> PROMPT: From the entries that follow, reproduce exactly and only the lines from the line with "el IRE completo." to the line with "grande y alienta", endpoints included.

> DATASET RECORDS:
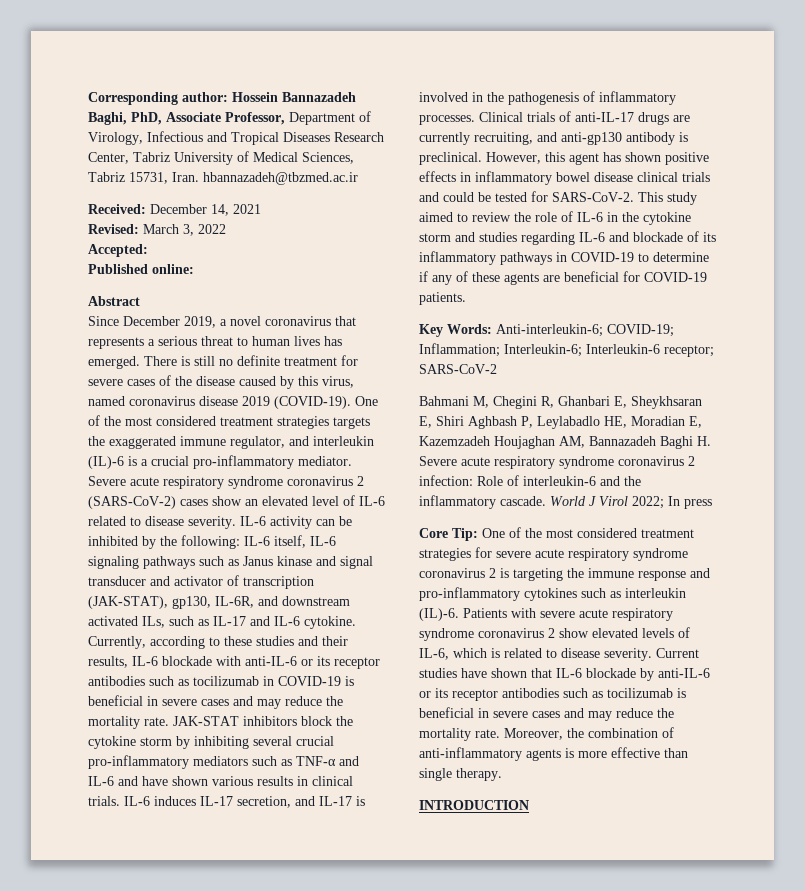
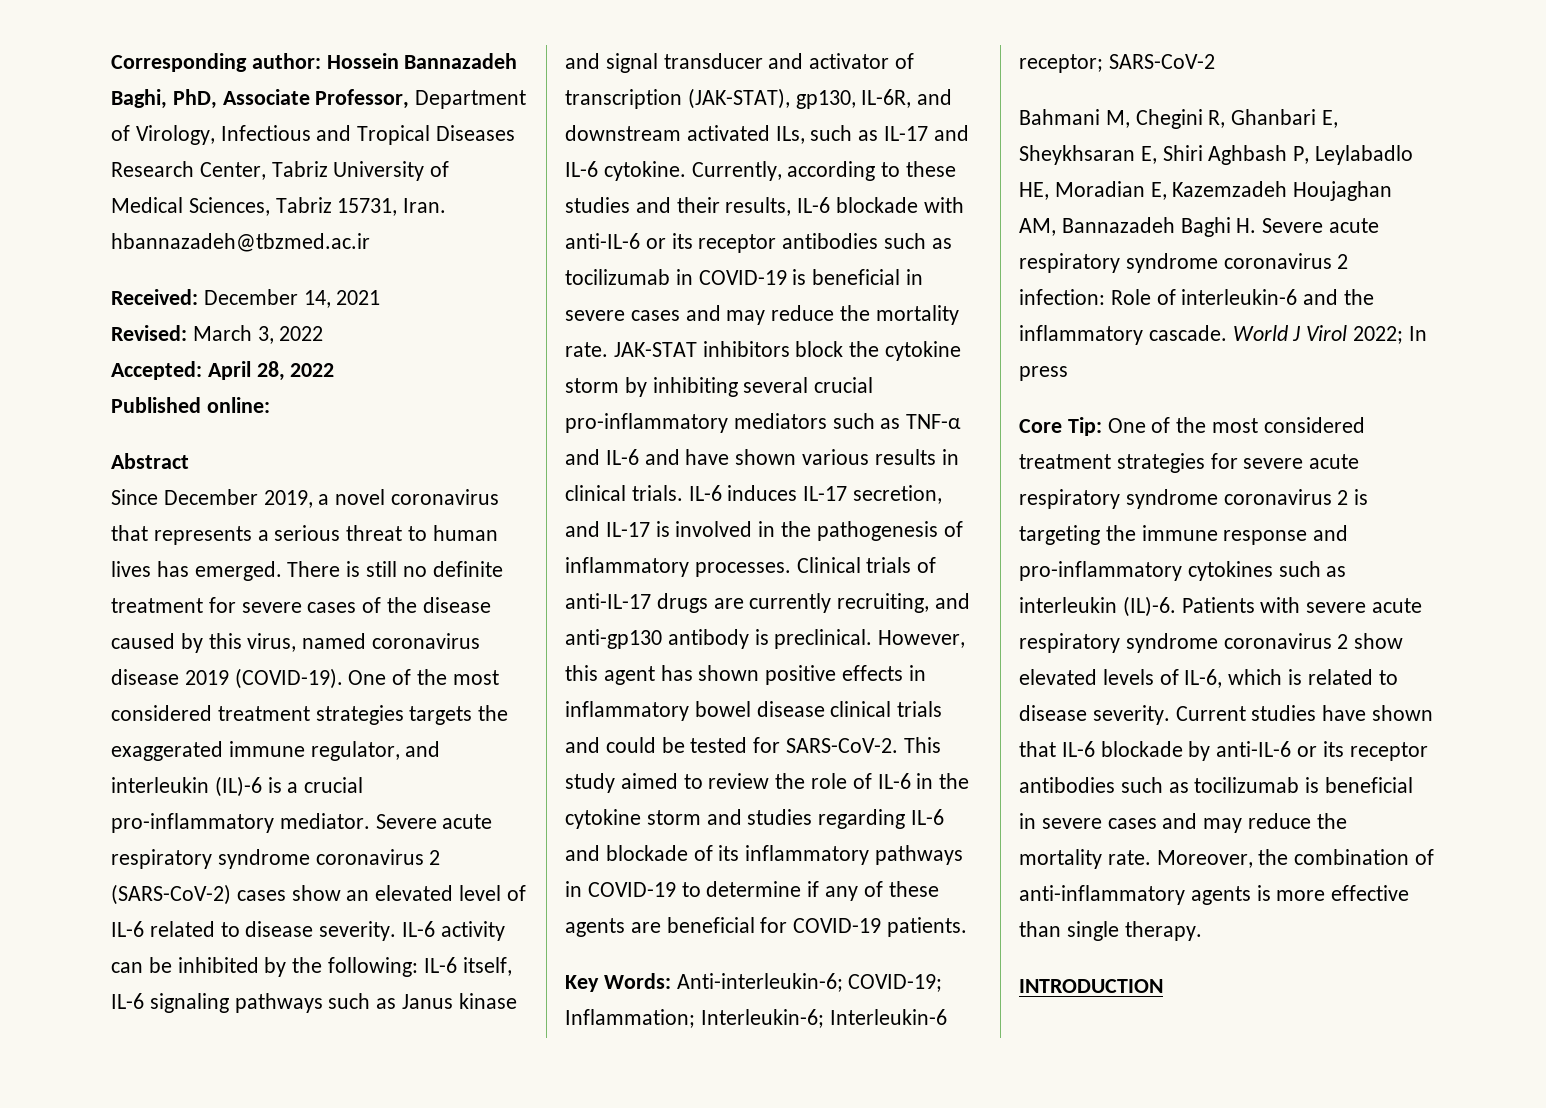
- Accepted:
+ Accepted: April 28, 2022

--

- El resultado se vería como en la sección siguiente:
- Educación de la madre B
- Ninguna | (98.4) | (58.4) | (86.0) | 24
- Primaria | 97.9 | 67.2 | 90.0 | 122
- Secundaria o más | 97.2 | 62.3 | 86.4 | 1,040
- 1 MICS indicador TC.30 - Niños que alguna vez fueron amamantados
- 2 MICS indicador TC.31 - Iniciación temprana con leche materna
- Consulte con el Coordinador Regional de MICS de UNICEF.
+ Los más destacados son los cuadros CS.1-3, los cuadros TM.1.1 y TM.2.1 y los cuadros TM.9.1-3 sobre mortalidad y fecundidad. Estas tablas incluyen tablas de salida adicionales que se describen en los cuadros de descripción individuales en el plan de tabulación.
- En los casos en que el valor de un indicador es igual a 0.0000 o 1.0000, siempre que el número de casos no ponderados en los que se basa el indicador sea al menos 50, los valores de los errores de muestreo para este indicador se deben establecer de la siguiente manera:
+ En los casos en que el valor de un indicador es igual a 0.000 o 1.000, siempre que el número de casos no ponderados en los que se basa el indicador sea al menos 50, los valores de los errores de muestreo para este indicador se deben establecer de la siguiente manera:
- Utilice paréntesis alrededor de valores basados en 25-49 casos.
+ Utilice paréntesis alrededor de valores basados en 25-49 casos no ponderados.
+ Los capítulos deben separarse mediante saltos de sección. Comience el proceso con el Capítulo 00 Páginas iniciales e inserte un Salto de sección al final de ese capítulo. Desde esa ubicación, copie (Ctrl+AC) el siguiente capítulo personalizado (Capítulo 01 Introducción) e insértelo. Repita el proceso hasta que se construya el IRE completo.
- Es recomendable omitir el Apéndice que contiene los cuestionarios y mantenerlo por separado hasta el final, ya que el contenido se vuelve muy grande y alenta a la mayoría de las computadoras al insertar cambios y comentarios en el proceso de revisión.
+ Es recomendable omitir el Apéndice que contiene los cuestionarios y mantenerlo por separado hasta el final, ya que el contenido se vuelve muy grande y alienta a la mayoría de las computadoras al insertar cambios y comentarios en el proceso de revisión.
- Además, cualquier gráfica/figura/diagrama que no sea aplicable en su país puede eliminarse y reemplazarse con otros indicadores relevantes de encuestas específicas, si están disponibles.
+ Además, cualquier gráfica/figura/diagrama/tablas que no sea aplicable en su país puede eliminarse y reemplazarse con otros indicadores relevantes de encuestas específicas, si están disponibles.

> TASK RESPONSE:
+ Los capítulos deben separarse mediante saltos de sección. Comience el proceso con el Capítulo 00 Páginas iniciales e inserte un Salto de sección al final de ese capítulo. Desde esa ubicación, copie (Ctrl+AC) el siguiente capítulo personalizado (Capítulo 01 Introducción) e insértelo. Repita el proceso hasta que se construya el IRE completo.
- Es recomendable omitir el Apéndice que contiene los cuestionarios y mantenerlo por separado hasta el final, ya que el contenido se vuelve muy grande y alenta a la mayoría de las computadoras al insertar cambios y comentarios en el proceso de revisión.
+ Es recomendable omitir el Apéndice que contiene los cuestionarios y mantenerlo por separado hasta el final, ya que el contenido se vuelve muy grande y alienta a la mayoría de las computadoras al insertar cambios y comentarios en el proceso de revisión.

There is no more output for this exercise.